Online Shopping Sites Should Know I Have Enough “Support”
Nobody on my Christmas 2024 grab bag list needs anything from Knix. Well, maybe some do, but underwear for “medium flow days” doesn’t seem like an item that should appear under a Christmas tree. Yet, unlike the candle and the mattress retailers, I didn’t unsubscribe immediately. And it was not because Knix is currently conducting its BIGGEST SALE OF THE YEAR with everything 60% OFF!
No, I was fascinated by the entertaining language the company employs to advertise its products. For example, a bra that “supports your boobs without the wires.”
I realize artificial intelligence may control every component of my life before I die, but I never thought I’d live long enough to see “boobs” in mainstream advertising.
Ladies, and Knix copywriters, what happened to “breasts”? Bust?
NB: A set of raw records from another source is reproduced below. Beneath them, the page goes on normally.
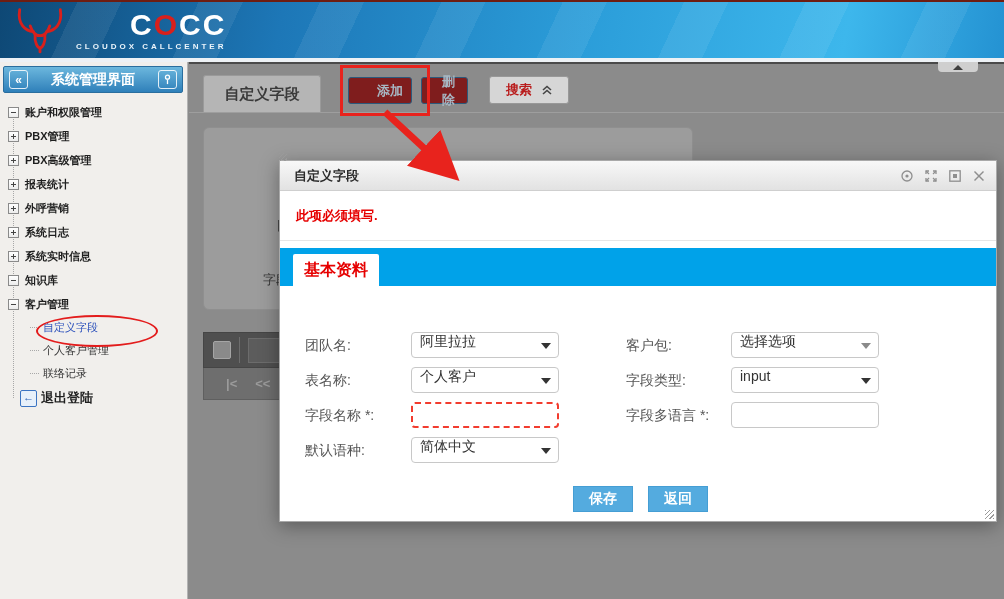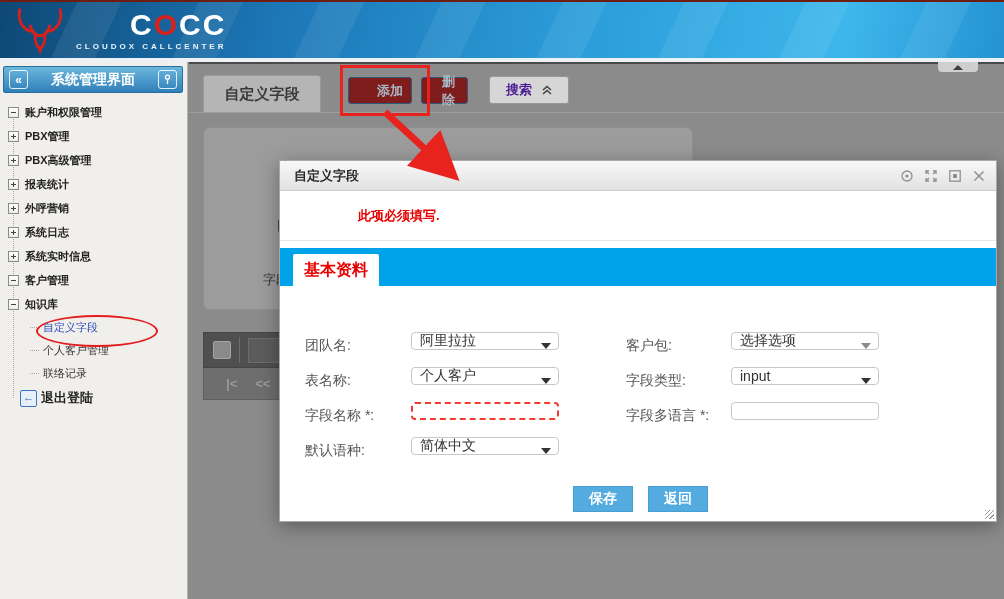--- a/index.html
+++ b/index.html
@@ -61,7 +61,7 @@
   .btn-blue{background:#7f1d1d;border:1px solid #2c5a7c;color:#a7b8c4;padding-left:20px;}
   .btn-add{left:159px;top:15px;width:64px;}
   .btn-del{left:232px;top:15px;width:47px;}
-  .btn-search{left:300px;top:14px;width:80px;height:28px;background:#d6d6d6;border:1px solid #989898;color:#4c1d95;gap:10px;}
+  .btn-search{left:300px;top:14px;width:80px;height:28px;background:#d6d6d6;border:1px solid #989898;color:#b91c1c;gap:10px;}
   .collapse-handle{position:absolute;left:749px;top:0;width:40px;height:10px;background:#cfcfcf;border-radius:0 0 4px 4px;display:flex;align-items:center;justify-content:center;cursor:pointer;}
   .collapse-handle .tri{width:0;height:0;border-left:5px solid transparent;border-right:5px solid transparent;border-bottom:5px solid #3f3f3f;}
   

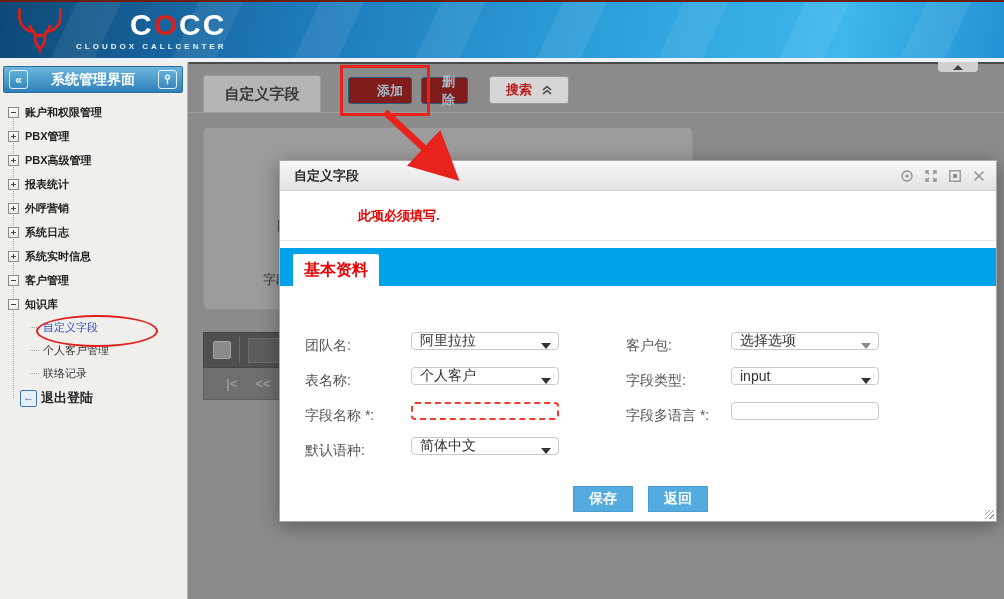--- a/index.html
+++ b/index.html
@@ -88,7 +88,7 @@
   .win-tool svg{display:block;}
   .modal-section{height:49px;display:flex;align-items:center;padding-left:16px;}
   .section-title{font-size:17px;color:#444;}
-  .required-hint{font-size:13px;font-weight:bold;color:#e60000;margin-left:62px;}
+  .required-hint{font-size:13px;font-weight:bold;color:#e60000;}
   .modal-sep{height:1px;background:#e6e6e6;margin:0;}
   .tabbar{position:relative;height:38px;background:#00a2e9;margin-top:7px;}
   .tab-active{position:absolute;left:13px;bottom:0;width:86px;height:32px;background:#fff;border-radius:2px 2px 0 0;

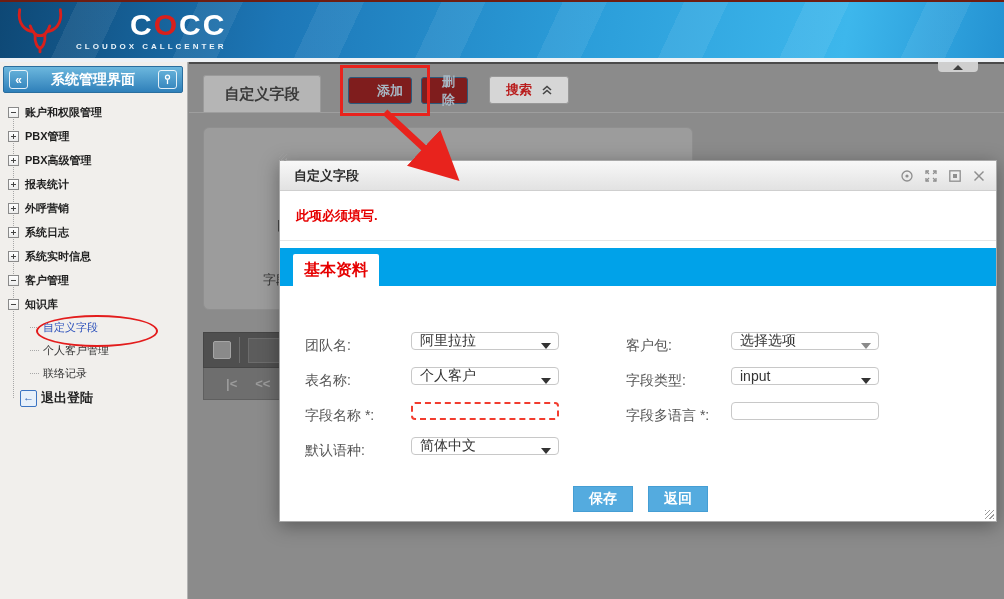--- a/index.html
+++ b/index.html
@@ -181,11 +181,11 @@
         </div>
       <div class="trow">
           <span class="ebox"></span>
+          <span class="tlabel">知识库</span>
+        </div>
+      <div class="trow">
+          <span class="ebox"></span>
           <span class="tlabel">客户管理</span>
-        </div>
-      <div class="trow">
-          <span class="ebox"></span>
-          <span class="tlabel">知识库</span>
         </div>
       <div class="children">
         <div class="trow active">

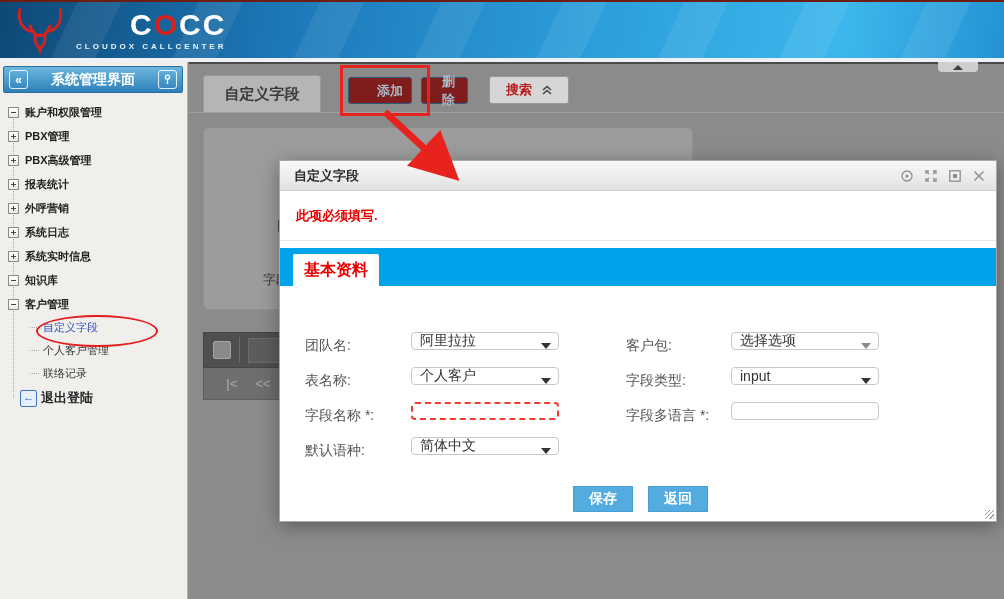--- a/index.html
+++ b/index.html
@@ -95,8 +95,8 @@
     display:flex;align-items:center;justify-content:center;font-size:16px;font-weight:bold;color:#e60000;cursor:pointer;}
   .form-area{position:relative;height:236px;}
   .f-label{position:absolute;font-size:14px;color:#555;}
-  .ctrl{position:absolute;width:148px;height:18px;box-sizing:border-box;border:1px solid #c8c8c8;border-radius:4px;background:#fff;
-    font-size:14px;color:#333;display:flex;align-items:center;padding:0 20px 0 8px;cursor:pointer;}
+  .ctrl{position:absolute;width:148px;height:26px;box-sizing:border-box;border:1px solid #c8c8c8;border-radius:4px;background:#fff;
+    font-size:14px;color:#333;display:flex;padding:0 20px 0 8px;cursor:pointer;}
   .ctrl .arrow{position:absolute;right:7px;top:10px;width:0;height:0;border-left:5px solid transparent;border-right:5px solid transparent;border-top:6px solid #333;}
   .ctrl .arrow.gray{border-top-color:#8a8a8a;}
   .ctrl-input{cursor:text;padding-right:8px;}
Bosoms? Years ago, when trying to surprise my ex-wife with lingerie for Valentine’s Day, I stammered through an interrogation from a store clerk who peppered me with queries about my wife’s “cup size.” Never once did she grab a silk teddy off the rack and ask, “Do you think her boobs would fit in this?”
Mind you, it’s not just online shopping sites like Knix that have altered the ways we discuss our private areas or habits. Rather than promise that we will smell clean, deodorant ads now insist on ridding our bodies of STINKY PIT ODOR!
Personal grooming tools? Even worse. Guys, why trim “down there” when you can MANSCAPE THAT JUNGLE!”
I’m sorry but all of these emails are upsetting my stomach. I may have to pause writing this column and visit the bathroom. Luckily there is an air freshener on top of my toilet tank.
Or, as the ad states, a TACTICAL STINK ASSASSIN.